Energy

Monday, November 30, 2009 10:03 AM

Need-To-Know Memo, Nov. 30

By Amy Harder, NationalJournal.com

1) Both the United States and China offered specific emissions targets for 2020 last week: The U.S. said it would reduce its greenhouse gas emissions 17 percent from 2005 levels and China said it would lower its emissions relative to the size of its economy by 40 percent to 45 percent (Washington Post). While these announcements give new life to the U.N. climate talks in Copenhagen next week, key details have yet to be resolved, including how much money industrialized countries would give poorer ones (Post).

2) Russia's insistence that it get credit for its emissions reductions under the Kyoto Protocol could complicate a new agreement. Some experts say that Russia's cuts from 1990 levels shouldn't count because they're attributable more to the 1991 collapse of the Soviet economy than to any particular green policies (Washington Post).

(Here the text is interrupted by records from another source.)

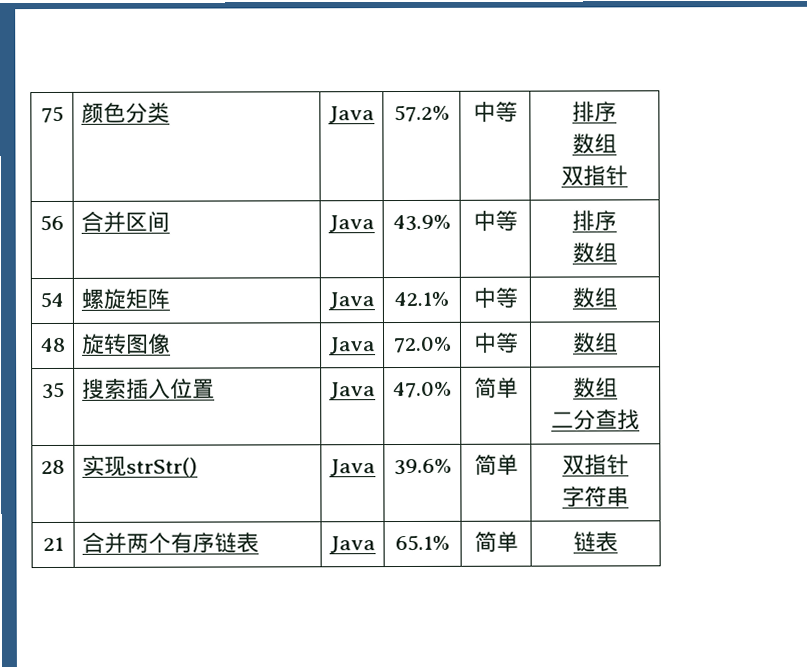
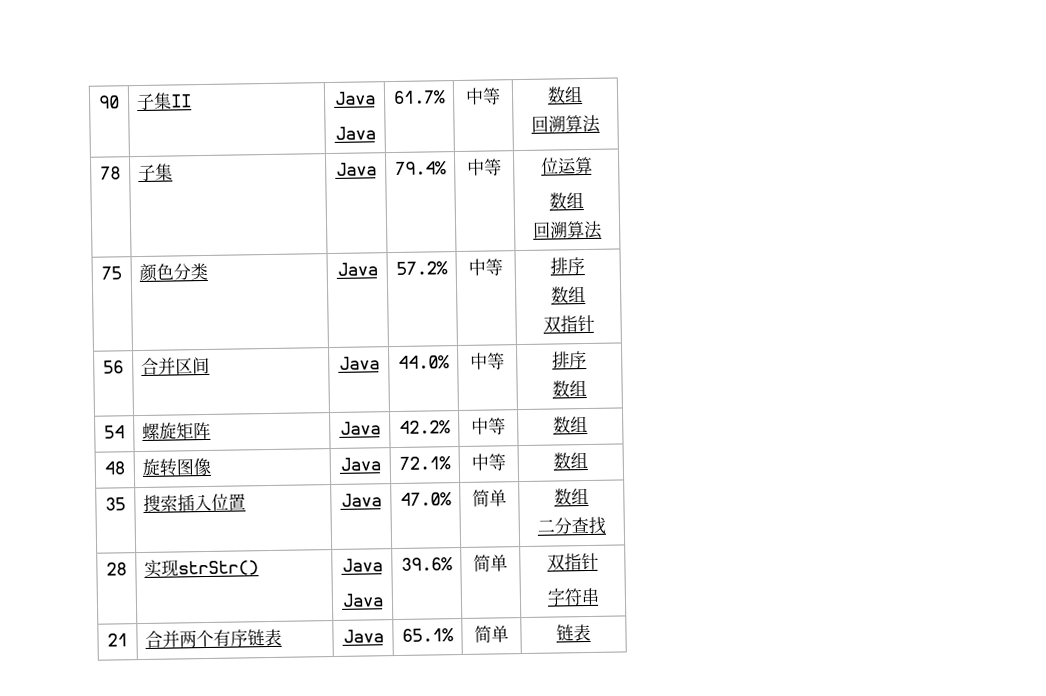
+ 90 | 子集II | Java
+ Java | 61.7% | 中等 | 数组
+ 回溯算法
+ 78 | 子集 | Java | 79.4% | 中等 | 位运算
+ 数组
+ 回溯算法
- 56 | 合并区间 | Java | 43.9% | 中等 | 排序
+ 56 | 合并区间 | Java | 44.0% | 中等 | 排序
- 54 | 螺旋矩阵 | Java | 42.1% | 中等 | 数组
+ 54 | 螺旋矩阵 | Java | 42.2% | 中等 | 数组
- 48 | 旋转图像 | Java | 72.0% | 中等 | 数组
+ 48 | 旋转图像 | Java | 72.1% | 中等 | 数组
- 28 | 实现strStr() | Java | 39.6% | 简单 | 双指针
+ 28 | 实现strStr() | Java
+ Java | 39.6% | 简单 | 双指针

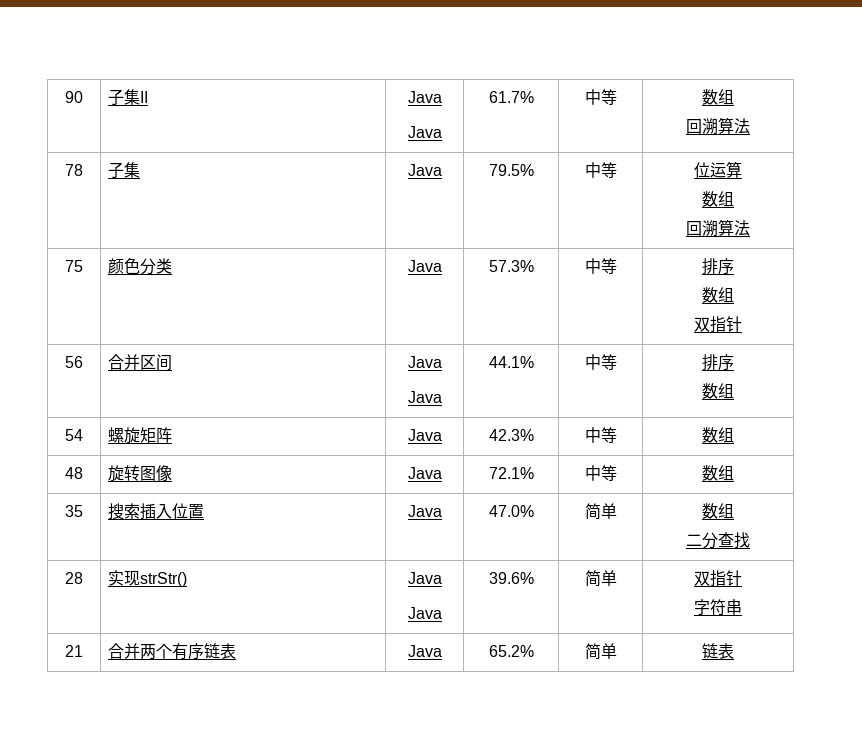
- 78 | 子集 | Java | 79.4% | 中等 | 位运算
+ 78 | 子集 | Java | 79.5% | 中等 | 位运算
- 75 | 颜色分类 | Java | 57.2% | 中等 | 排序
+ 75 | 颜色分类 | Java | 57.3% | 中等 | 排序
- 56 | 合并区间 | Java | 44.0% | 中等 | 排序
+ 56 | 合并区间 | Java
+ Java | 44.1% | 中等 | 排序
- 54 | 螺旋矩阵 | Java | 42.2% | 中等 | 数组
+ 54 | 螺旋矩阵 | Java | 42.3% | 中等 | 数组
- 21 | 合并两个有序链表 | Java | 65.1% | 简单 | 链表
+ 21 | 合并两个有序链表 | Java | 65.2% | 简单 | 链表

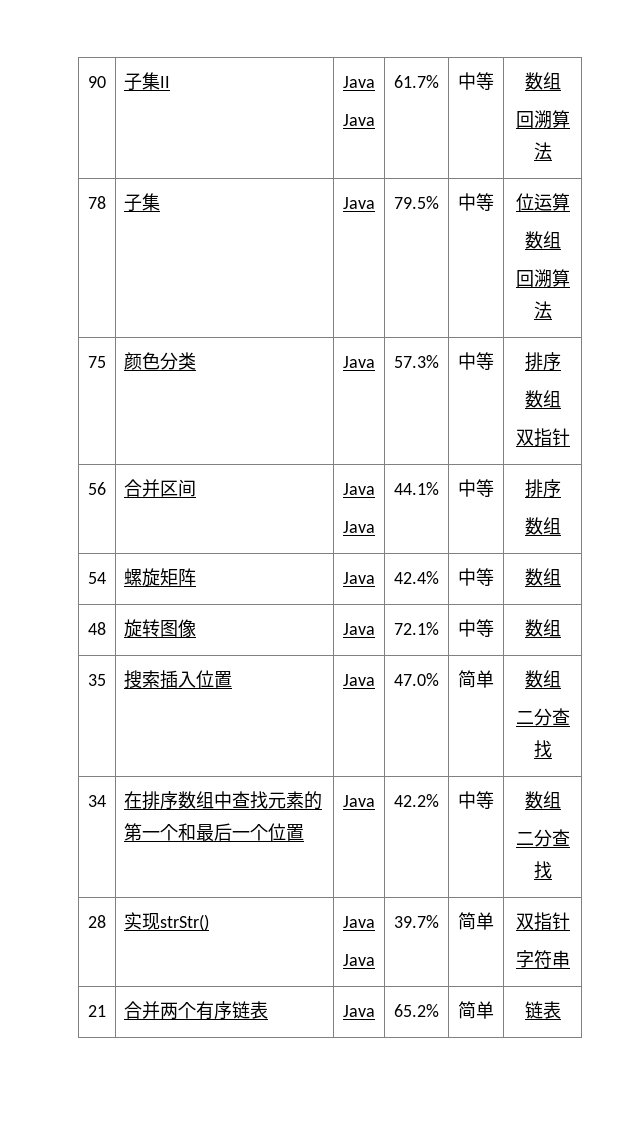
- 54 | 螺旋矩阵 | Java | 42.3% | 中等 | 数组
+ 54 | 螺旋矩阵 | Java | 42.4% | 中等 | 数组
+ 34 | 在排序数组中查找元素的第一个和最后一个位置 | Java | 42.2% | 中等 | 数组
+ 二分查找
  28 | 实现strStr() | Java
- Java | 39.6% | 简单 | 双指针
+ Java | 39.7% | 简单 | 双指针

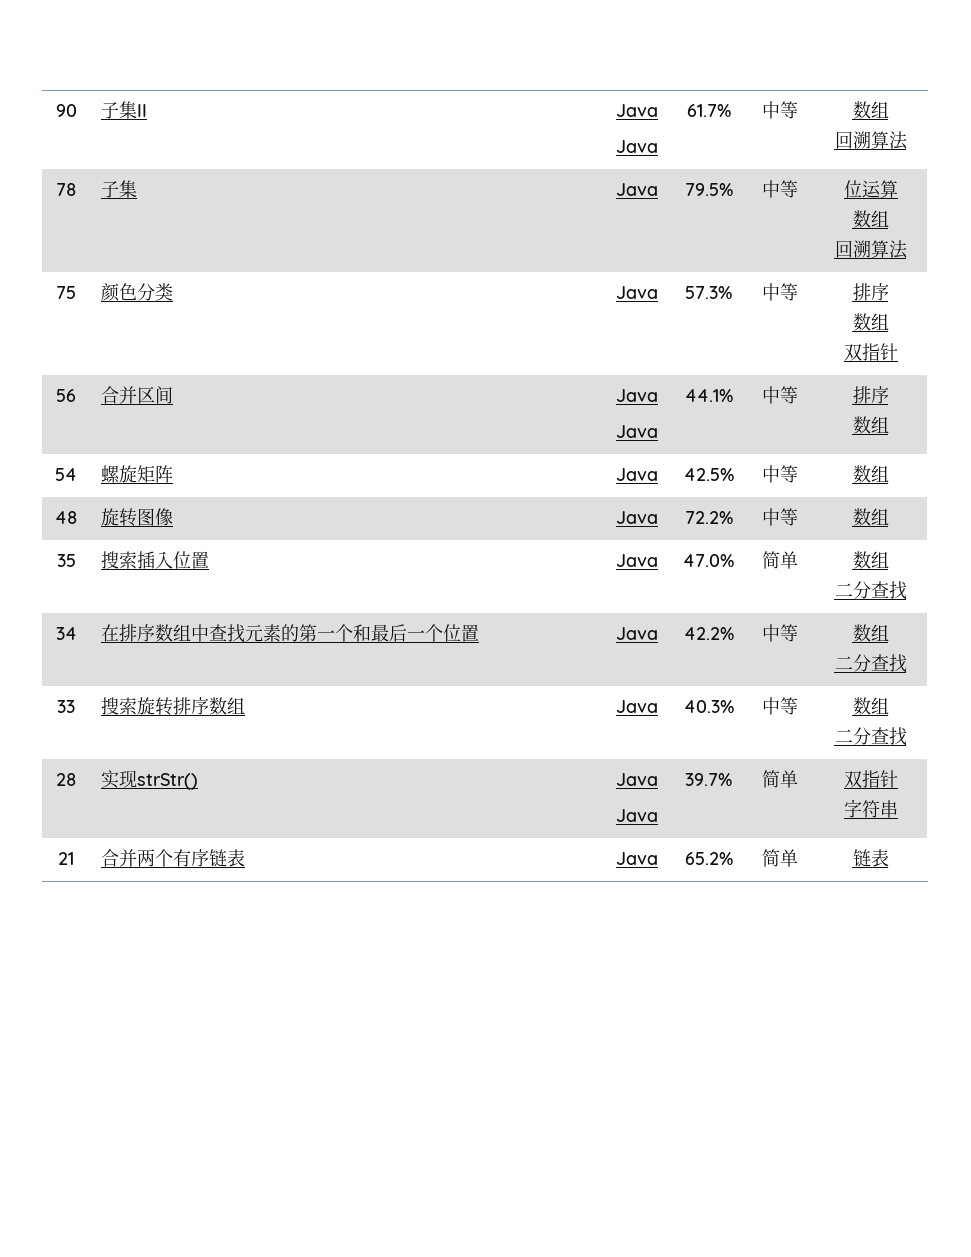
- 54 | 螺旋矩阵 | Java | 42.4% | 中等 | 数组
+ 54 | 螺旋矩阵 | Java | 42.5% | 中等 | 数组
- 48 | 旋转图像 | Java | 72.1% | 中等 | 数组
+ 48 | 旋转图像 | Java | 72.2% | 中等 | 数组
+ 33 | 搜索旋转排序数组 | Java | 40.3% | 中等 | 数组
+ 二分查找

3) The battle over a peat swamp forest in Indonesia is emblematic of the challenges world leaders will face in Copenhagen when discussing ways to save forests. The peat forest is one of the world's biggest repositories of carbon dioxide; canals from surrounding rivers are draining and drying the land, which releases carbon into the atmosphere (New York Times).

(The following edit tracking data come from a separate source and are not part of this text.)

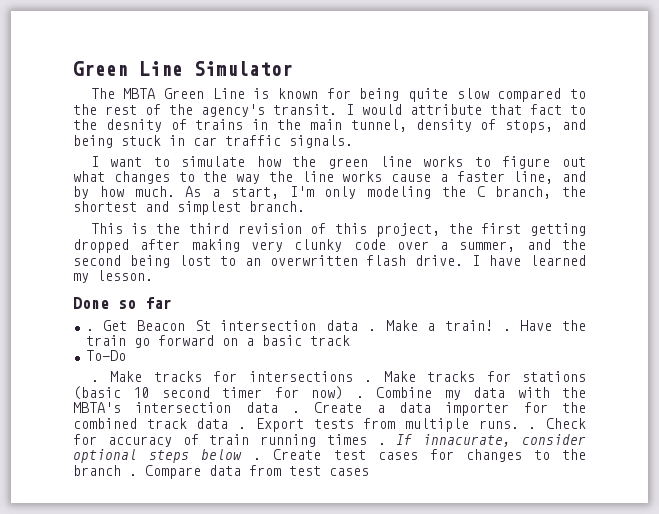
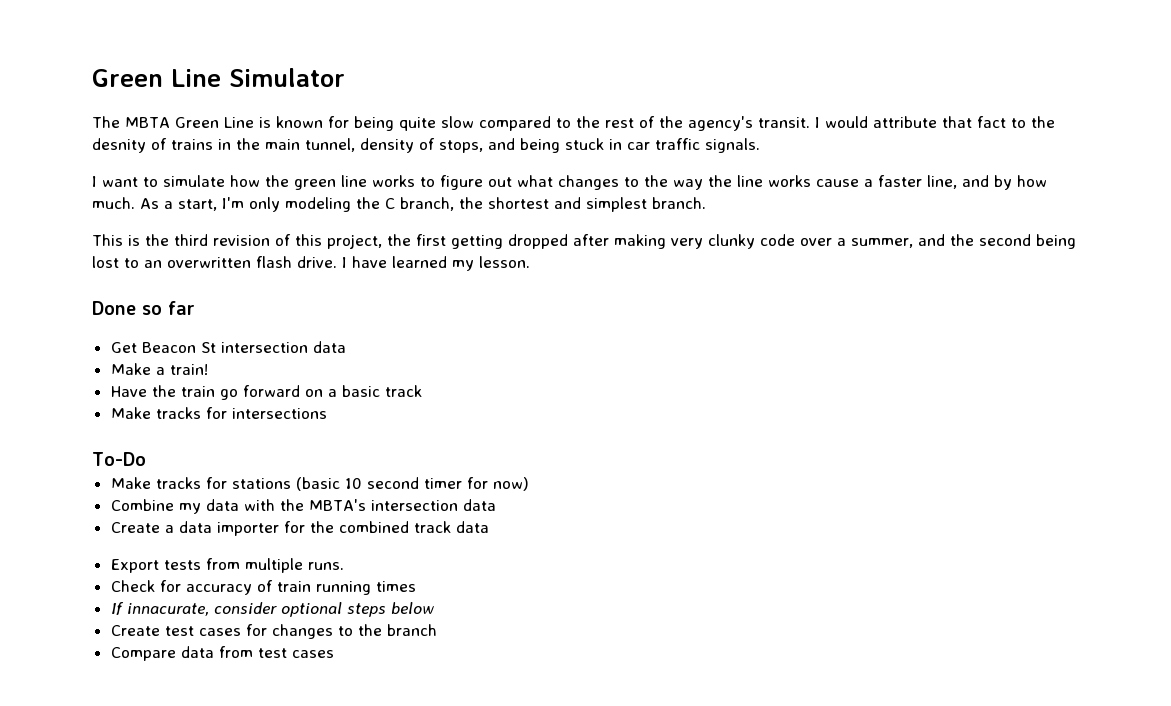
  Done so far
- . Get Beacon St intersection data . Make a train! . Have the train go forward on a basic track
+ Get Beacon St intersection data
+ Make a train!
+ Have the train go forward on a basic track
+ Make tracks for intersections
  To-Do
- . Make tracks for intersections . Make tracks for stations (basic 10 second timer for now) . Combine my data with the MBTA's intersection data . Create a data importer for the combined track data . Export tests from multiple runs. . Check for accuracy of train running times . If innacurate, consider optional steps below . Create test cases for changes to the branch . Compare data from test cases
+ Make tracks for stations (basic 10 second timer for now)
+ Combine my data with the MBTA's intersection data
+ Create a data importer for the combined track data
+ Export tests from multiple runs.
+ Check for accuracy of train running times
+ If innacurate, consider optional steps below
+ Create test cases for changes to the branch
+ Compare data from test cases

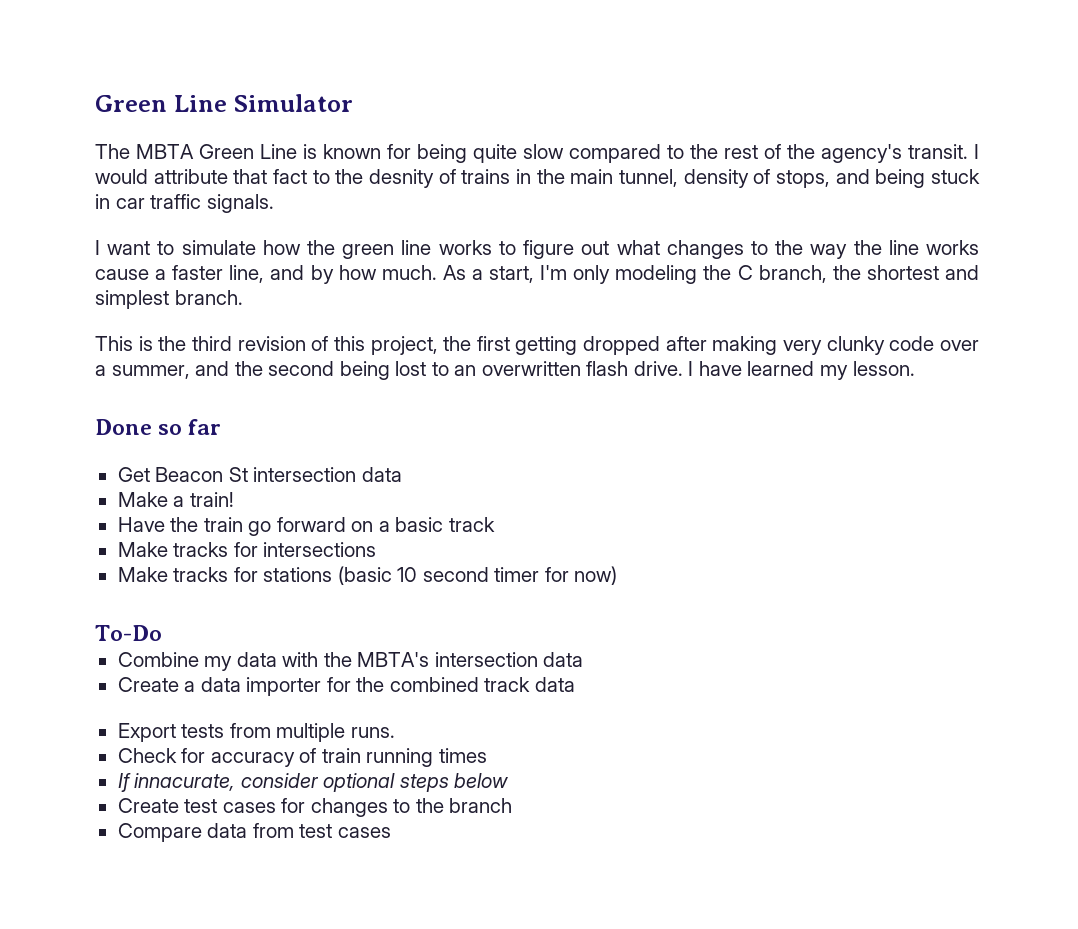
- To-Do
+ To-Do

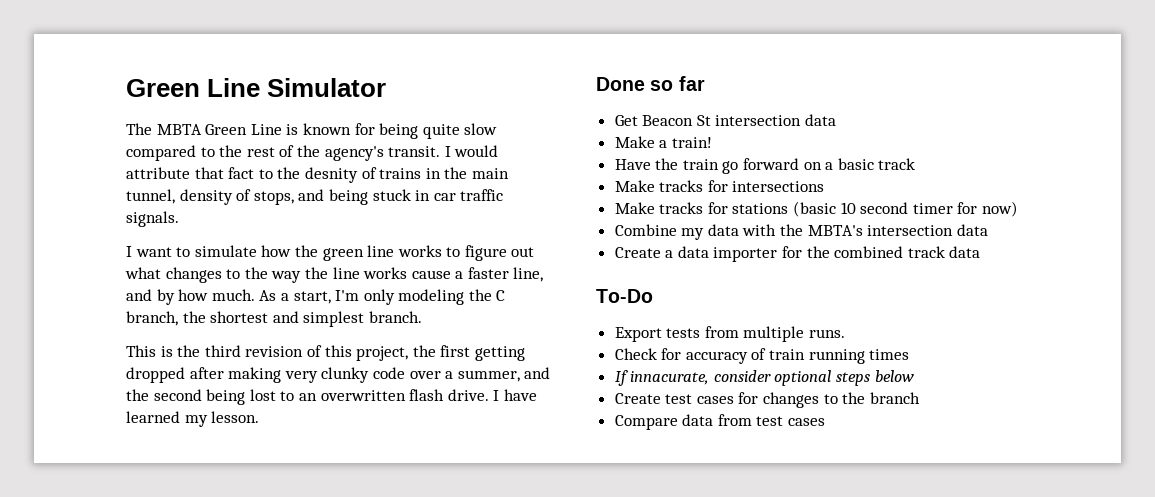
- To-Do
+ To-Do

4) Iran announced Sunday that it "plans to build 10 more nuclear facilities for enriching uranium." President Mahmoud Ahmadinejad said "they would produce nuclear fuel to provide 20,000 megawatts of energy by 2020, though Western officials suspect that Iran wants to build an atomic bomb" (Wall Street Journal).

5) "A crude oil and natural gas pipeline spilled an unknown amount of fuel at BP Plc's Prudhoe Bay field in Alaska, the state regulator said. The spill has affected 8,400 square feet (780 square meters) of tundra" (Bloomberg News).